On Thu, Oct 05, 2023 at 01:54:58PM -0300, Jason Gunthorpe wrote:
> On Thu, Oct 05, 2023 at 05:15:37PM +0100, Catalin Marinas wrote:
> > On Thu, Sep 07, 2023 at 11:14:58AM -0700, ankita@nvidia.com wrote:
> > > From: Ankit Agrawal <ankita@nvidia.com>
> > > Currently KVM determines if a VMA is pointing at IO memory by checking
> > > pfn_is_map_memory(). However, the MM already gives us a way to tell what
> > > kind of memory it is by inspecting the VMA.
> > 
> > Well, it doesn't. It tells us what attributes the user mapped that
> > memory with, not whether it's I/O memory or standard RAM.
> 
> There is VM_IO which is intended to be used for address space with
> side effects.
> 
> And there is VM_PFNMAP which is intended to be used for address space
> without struct page (IO or not)
> 
> And finally we have the pgprot bit which define the cachability.
> 
> Do you have a definition of IO memory that those three things don't
> cover?
> 
> I would propose that, for KVM's purpose, IO memory is marked with
> VM_IO or a non-cachable pgprot
> 
> And "standard RAM" is defined by a cachable pgprot. Linux never makes
> something that is VM_IO cachable.

I think we can safely set a stage 2 Normal NC for a vma with pgprot
other than MT_NORMAL or MT_NORMAL_TAGGED. But the other way around is
not that simple. Just because the VMM was allowed to map it as cacheable
does not mean that it supports all the CPU features. One example is MTE
where we can only guarantee that the RAM given to the OS at boot
supports tagged accesses. I've seen something similar in the past with
LSE atomics (or was it exclusives?) not being propagated. These don't
make the memory safe for a guest to use as general purpose RAM.

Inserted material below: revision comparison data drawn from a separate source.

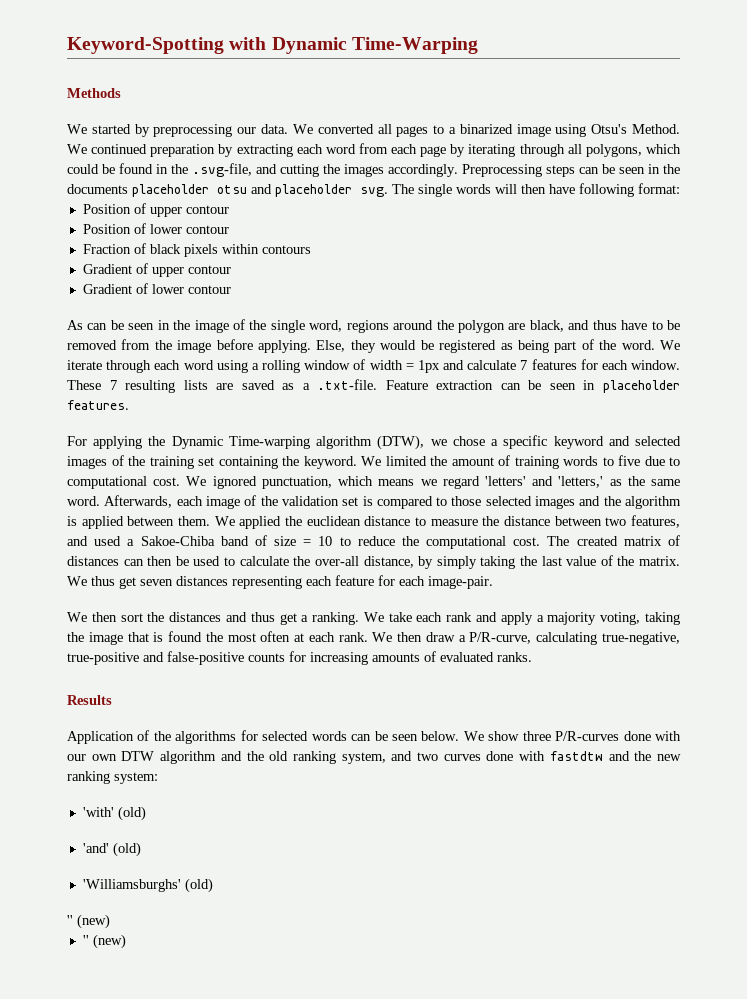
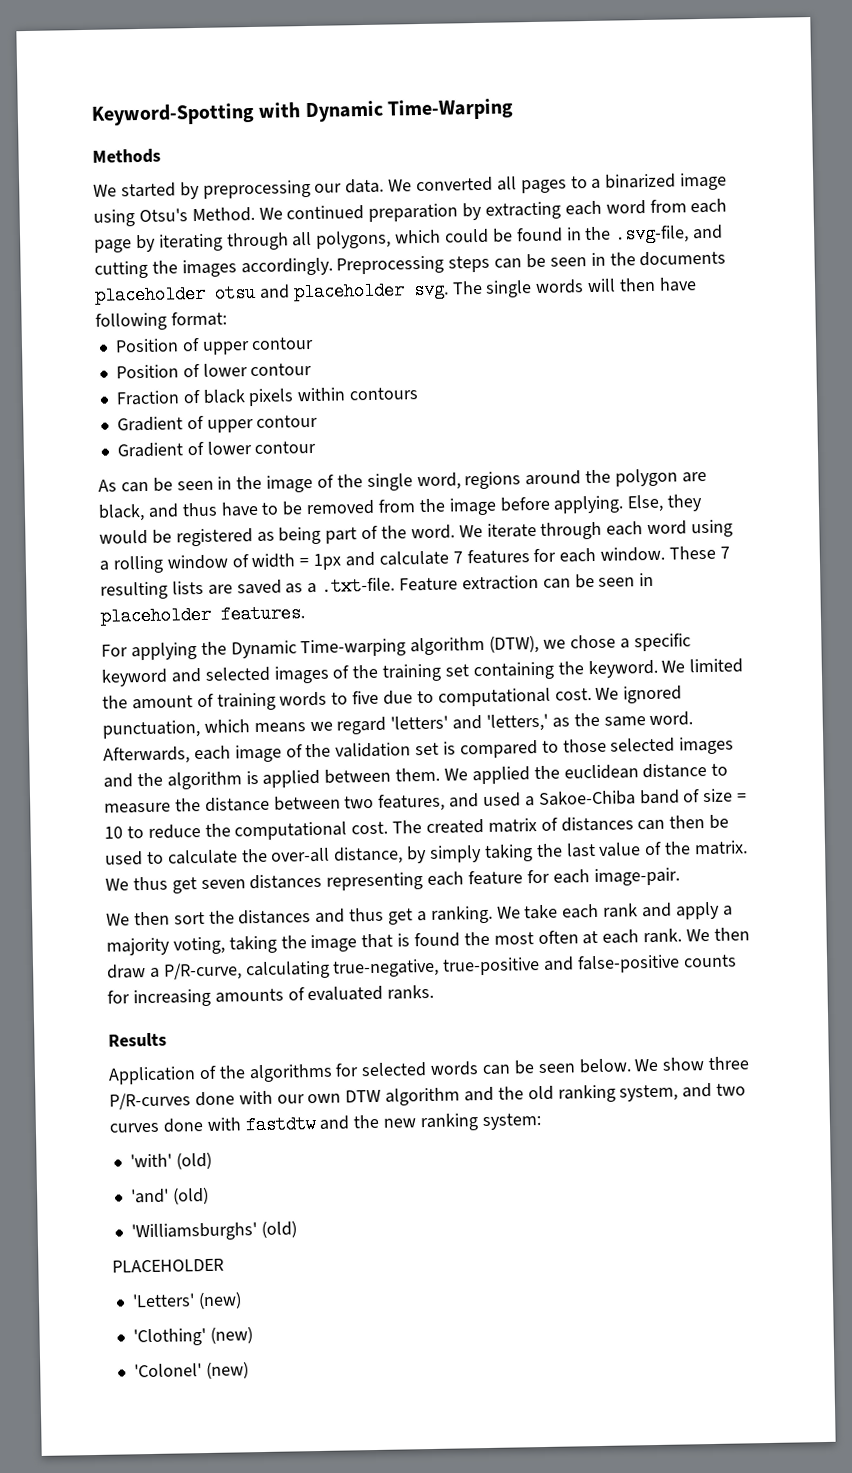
[67,914,110,929] [82,934,126,949] '' (new) // '' (new) -> [112,1258,224,1273] [131,1291,242,1310] [132,1326,253,1347] [133,1361,249,1380] PLACEHOLDER // 'Letters' (new) // 'Clothing' (new) // 'Colonel' (new)

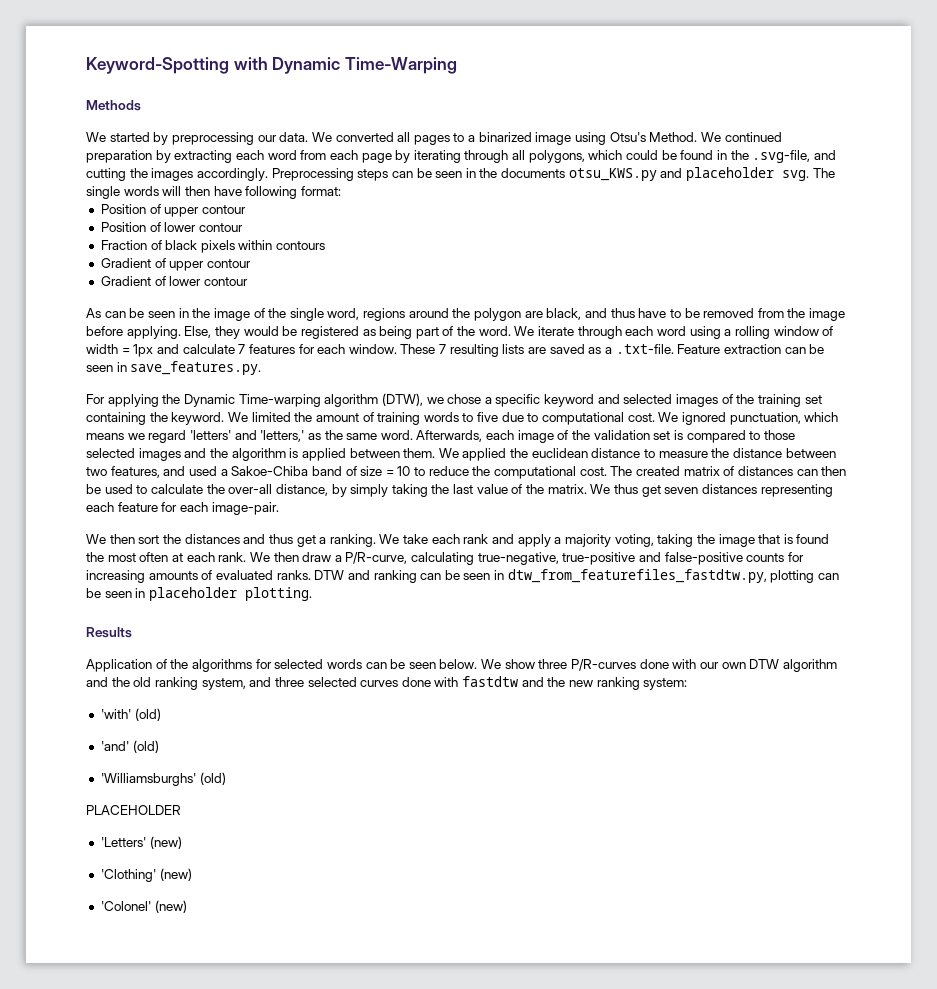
[94,283,256,305] placeholder otsu -> [568,168,657,181] otsu_KWS.py
[100,604,305,626] placeholder features. -> [130,361,262,375] save_features.py.
(435, 992) none -> [314,569,840,583] [86,587,312,601] DTW and ranking can be seen in dtw_from_featurefiles_fastdtw.py, plotting can be seen in placeholder plotting.
[716,1083,747,1096] two -> [274,677,357,687] three selected

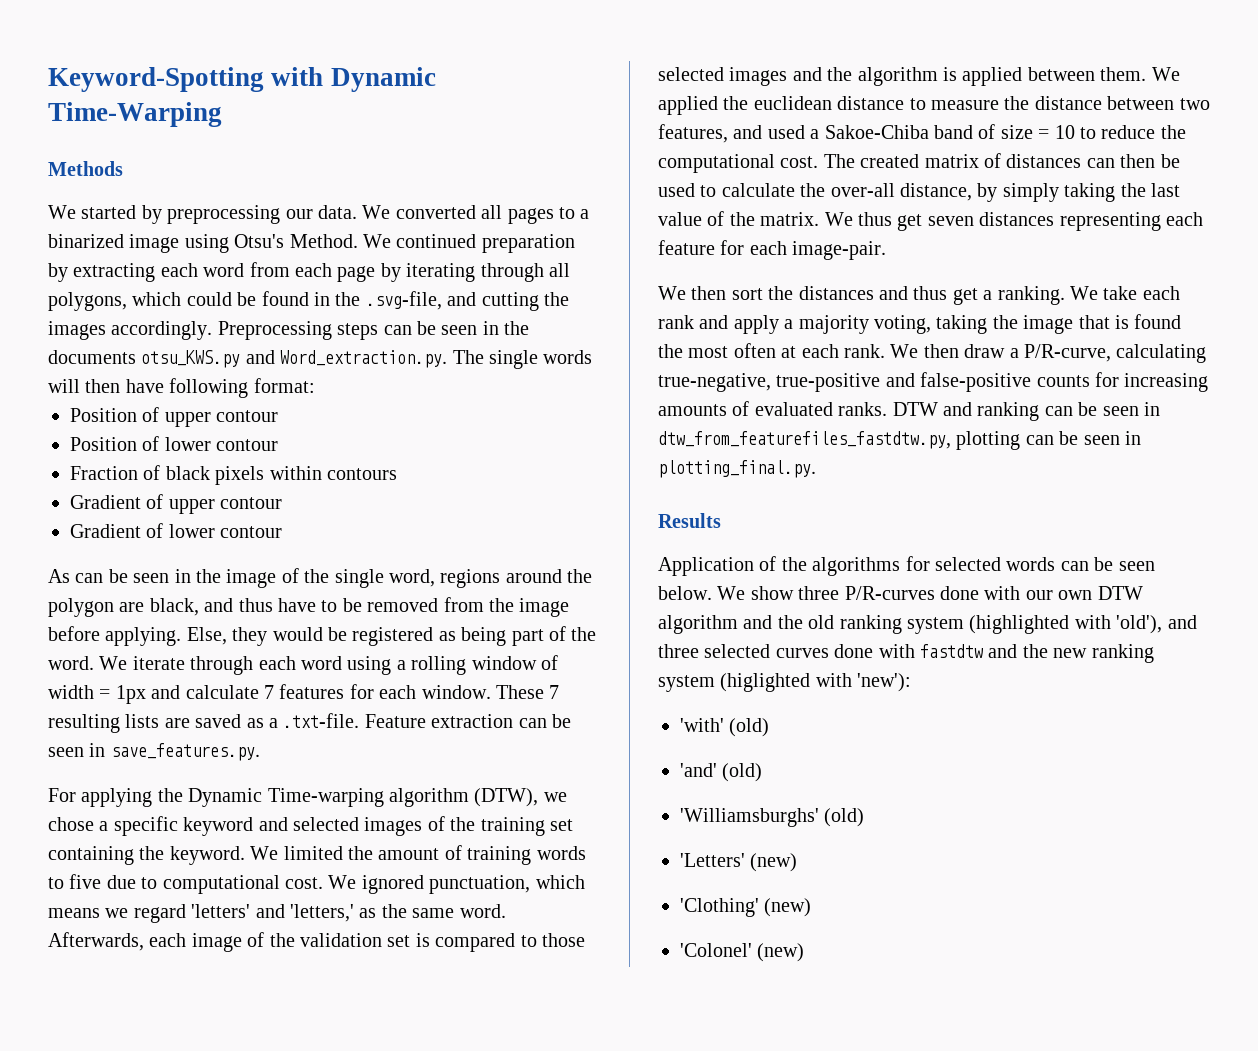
[686,167,810,181] placeholder svg. -> [280,350,448,368] Word_extraction.py.
[148,587,312,601] placeholder plotting. -> [658,460,816,478] plotting_final.py.
[201,678,246,690] system, -> [907,615,1163,634] system (highlighted with 'old'),
[643,678,688,690] system: -> [658,673,912,692] system (higlighted with 'new'):
[86,805,181,815] // PLACEHOLDER -> (865, 817) none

I don't have a nice solution, it looks more like the host kernel being
able to trust what the VMM maps and gives to a guest (or we map
everything as Device at Stage 2 as we currently do). An alternative
would be for the host to know which physical address ranges support
which attributes and ignore the vma but not sure we have such
information in the ACPI tables (we can make something up for DT).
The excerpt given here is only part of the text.